Directions for this task » Could you please reproduce every record below exactly, leaving out the pictures?

Records to process »
——

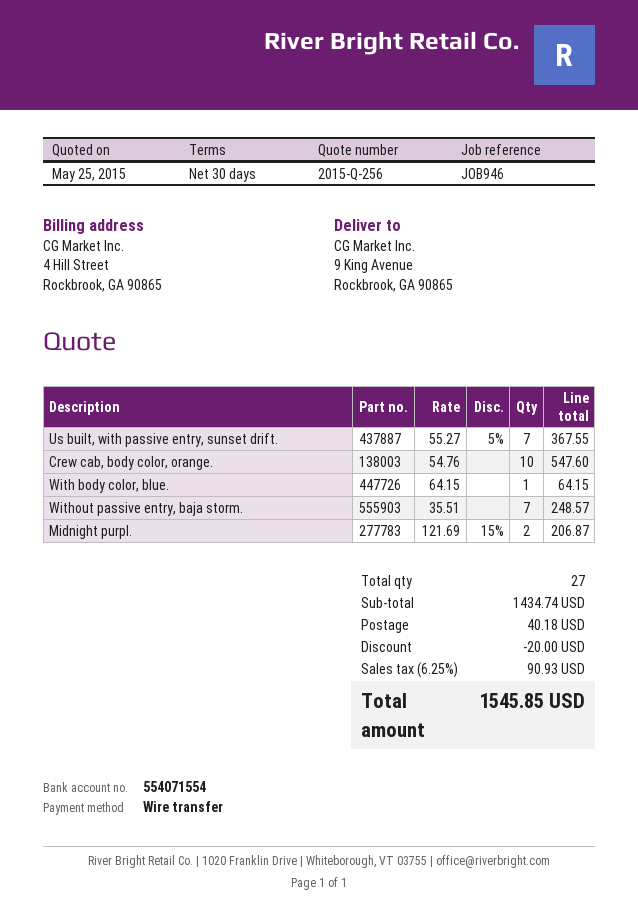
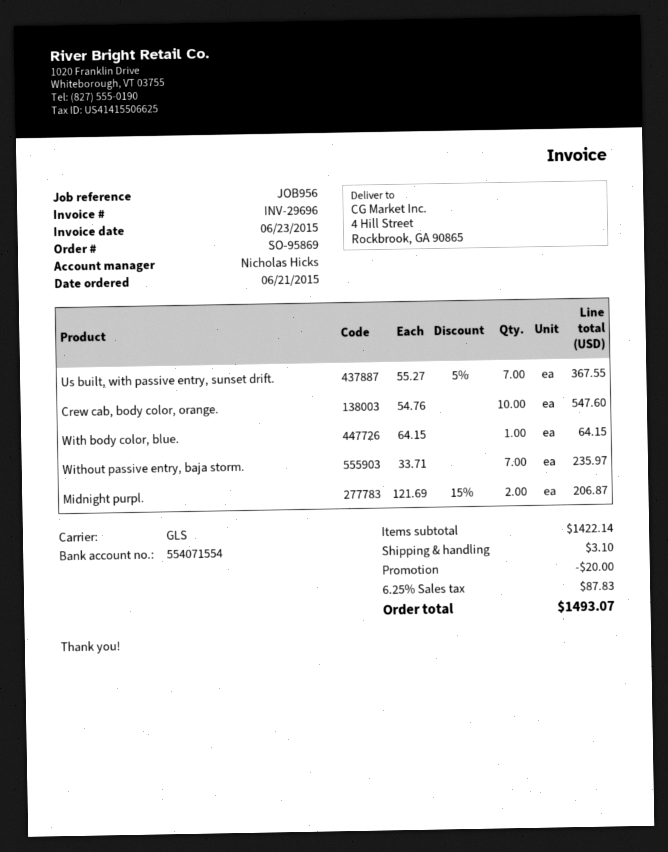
reference: JOB946 -> JOB956
ship to: 9 King Avenue, Rockbrook, GA 90865 -> 4 Hill Street, Rockbrook, GA 90865
Without passive entry, baja storm.: 7 x 35.51 = 248.57 -> 7 x 33.71 = 235.97
subtotal: 1434.74 -> 1422.14
shipping: 40.18 -> 3.10
tax: 6.25% = 90.93 -> 6.25% = 87.83
total: 1545.85 -> 1493.07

——

Written answer »
reference: JOB946 -> JOB956
ship to: 9 King Avenue, Rockbrook, GA 90865 -> 4 Hill Street, Rockbrook, GA 90865
Without passive entry, baja storm.: 7 x 35.51 = 248.57 -> 7 x 33.71 = 235.97
subtotal: 1434.74 -> 1422.14
shipping: 40.18 -> 3.10
tax: 6.25% = 90.93 -> 6.25% = 87.83
total: 1545.85 -> 1493.07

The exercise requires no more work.